▶ Extracted entries
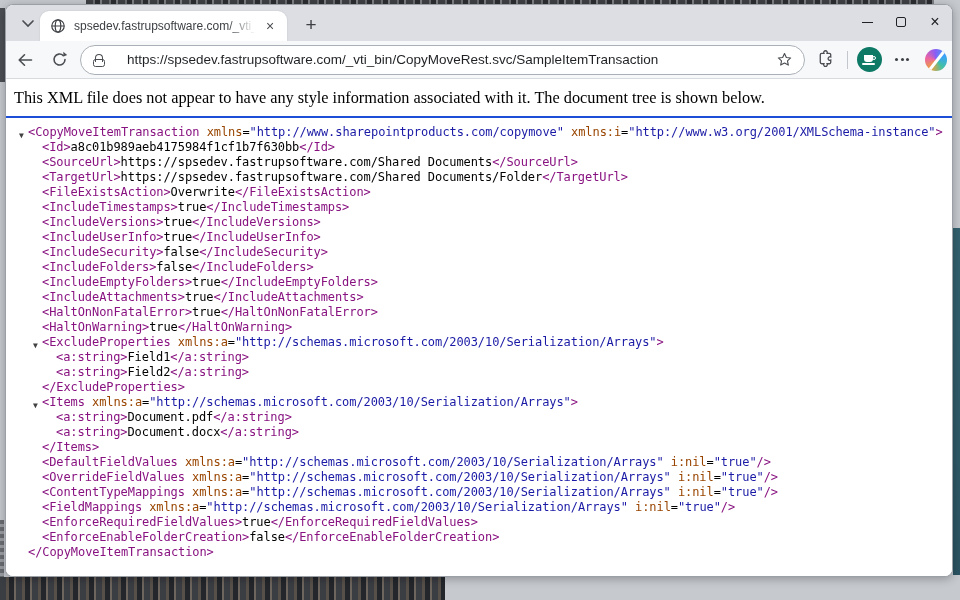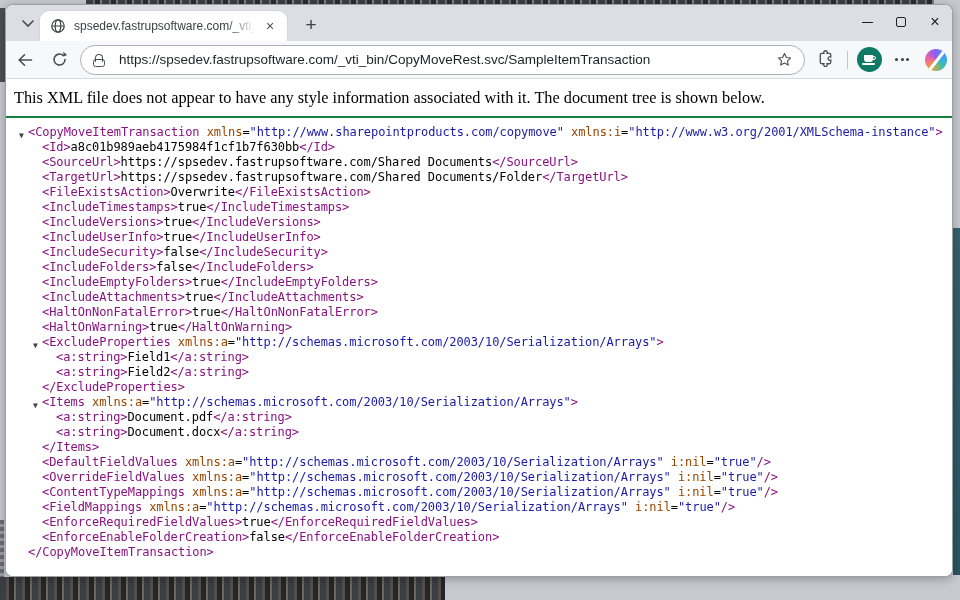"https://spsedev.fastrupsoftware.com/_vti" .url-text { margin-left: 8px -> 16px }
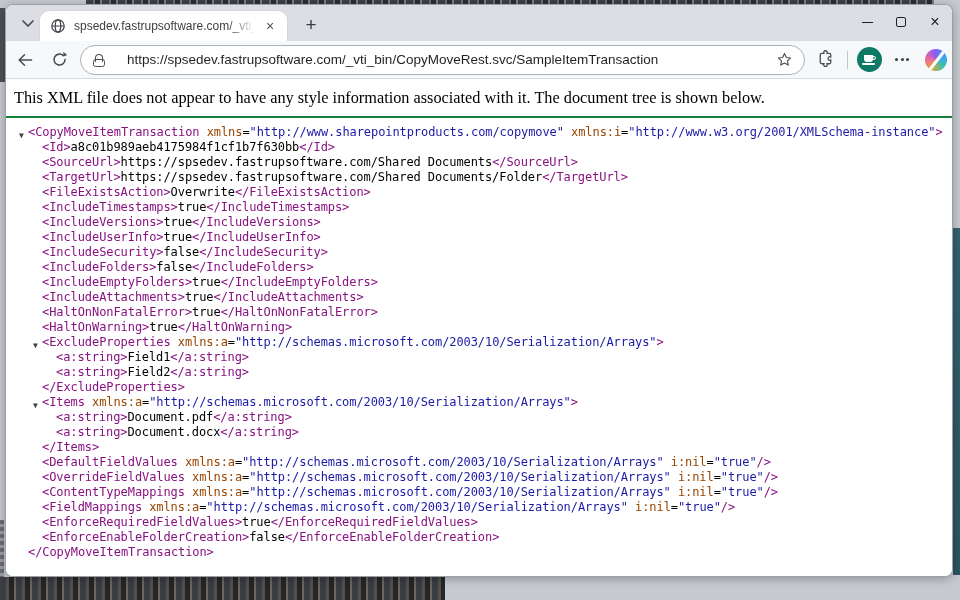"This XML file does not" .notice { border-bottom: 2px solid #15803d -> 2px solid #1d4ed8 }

* * *

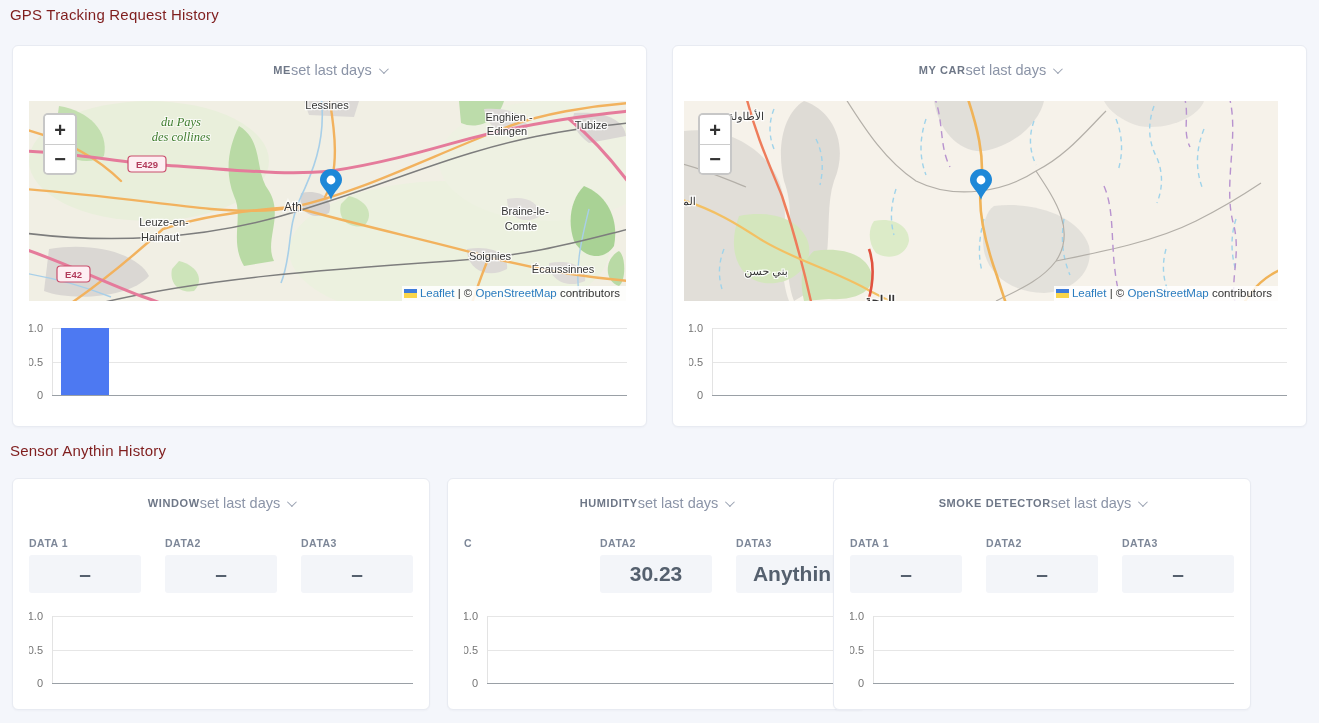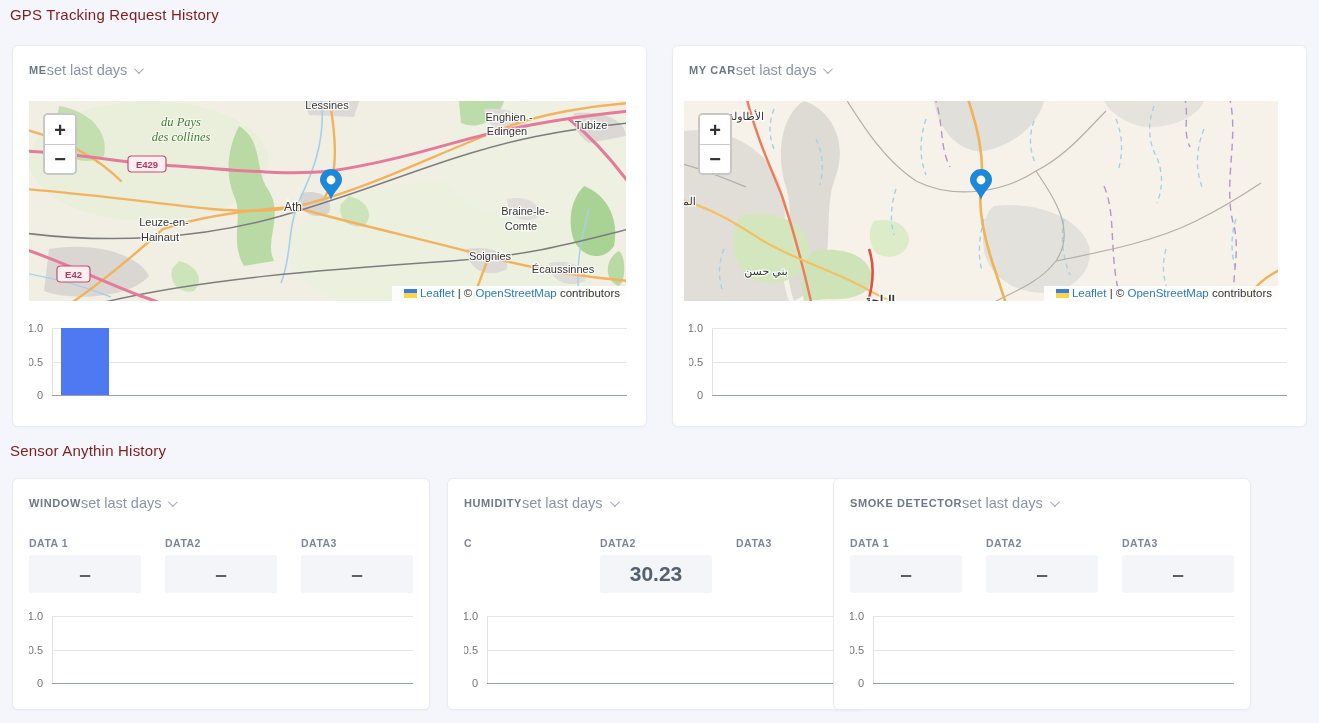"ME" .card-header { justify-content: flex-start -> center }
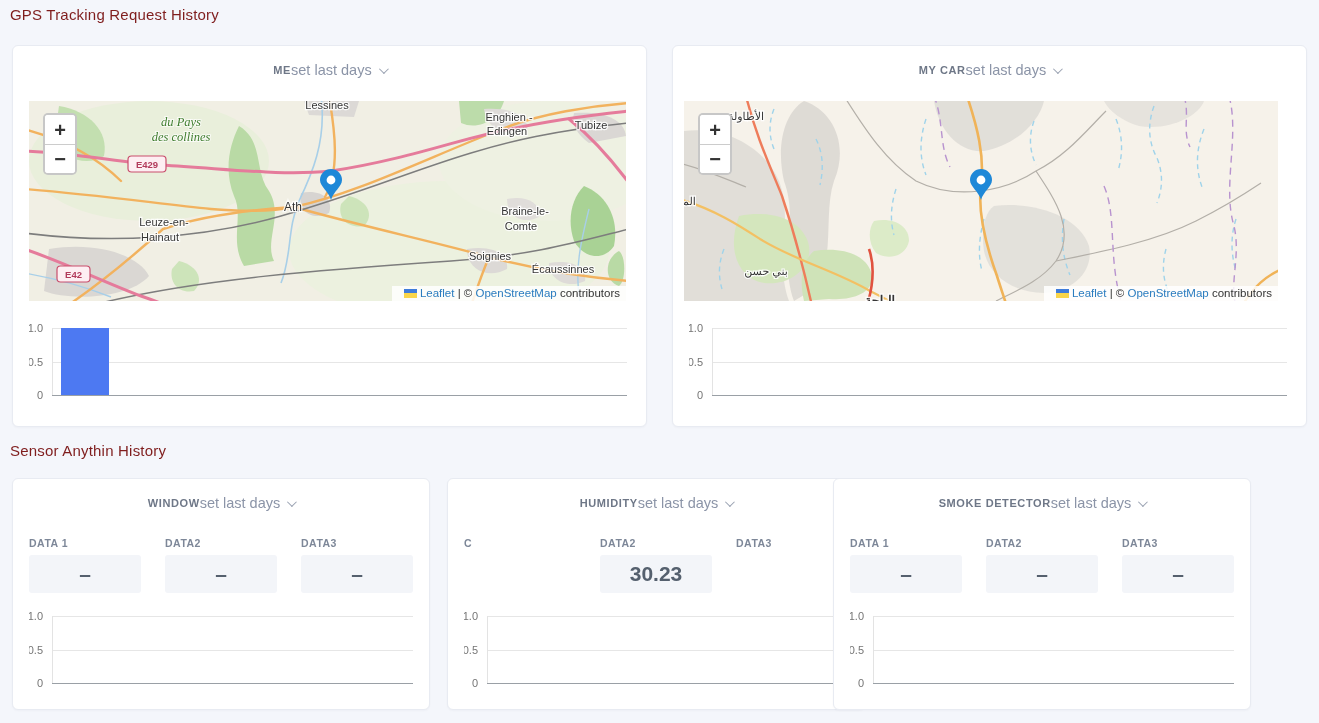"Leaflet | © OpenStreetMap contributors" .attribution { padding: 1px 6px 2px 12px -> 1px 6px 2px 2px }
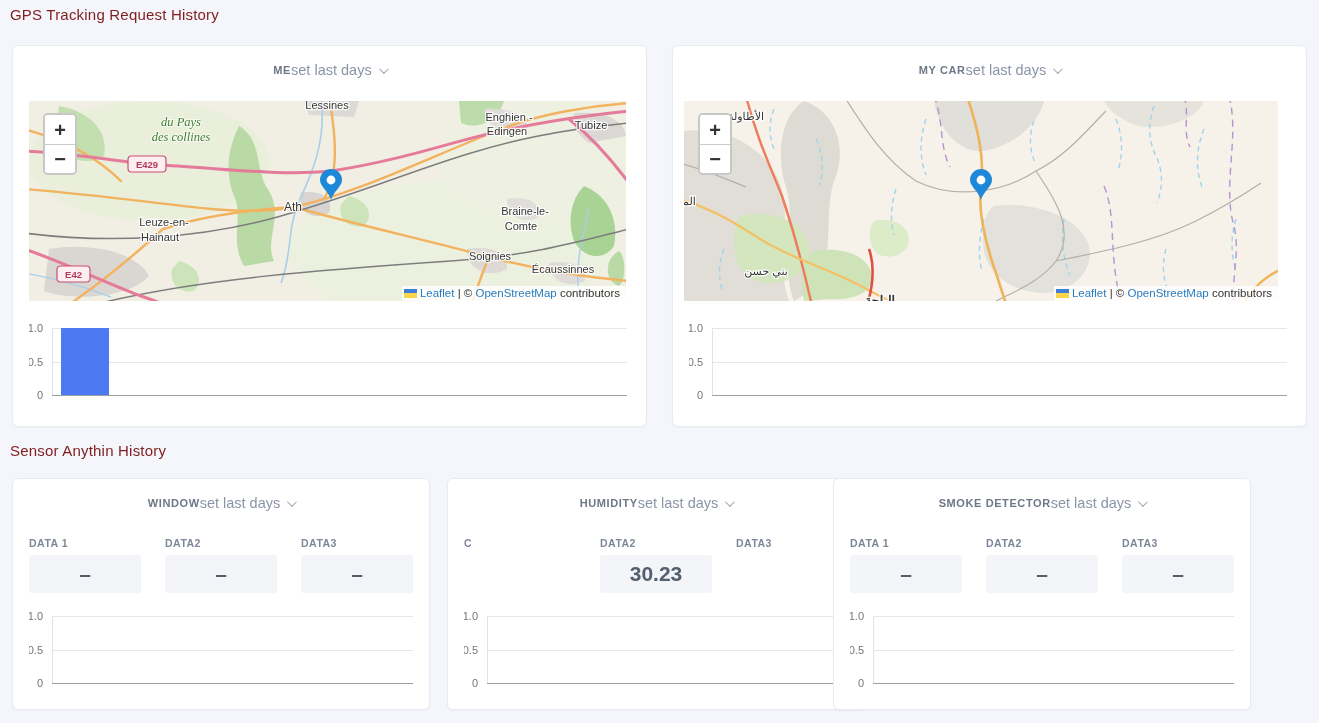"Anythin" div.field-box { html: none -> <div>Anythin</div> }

▶ What to work on
After locating "margin-left: 8px ->" and "XML file does" in the records above, return exactly the line holding each one and every line between them; leave out the pictures.

▶ Response
"https://spsedev.fastrupsoftware.com/_vti" .url-text { margin-left: 8px -> 16px }
"This XML file does not" .notice { border-bottom: 2px solid #15803d -> 2px solid #1d4ed8 }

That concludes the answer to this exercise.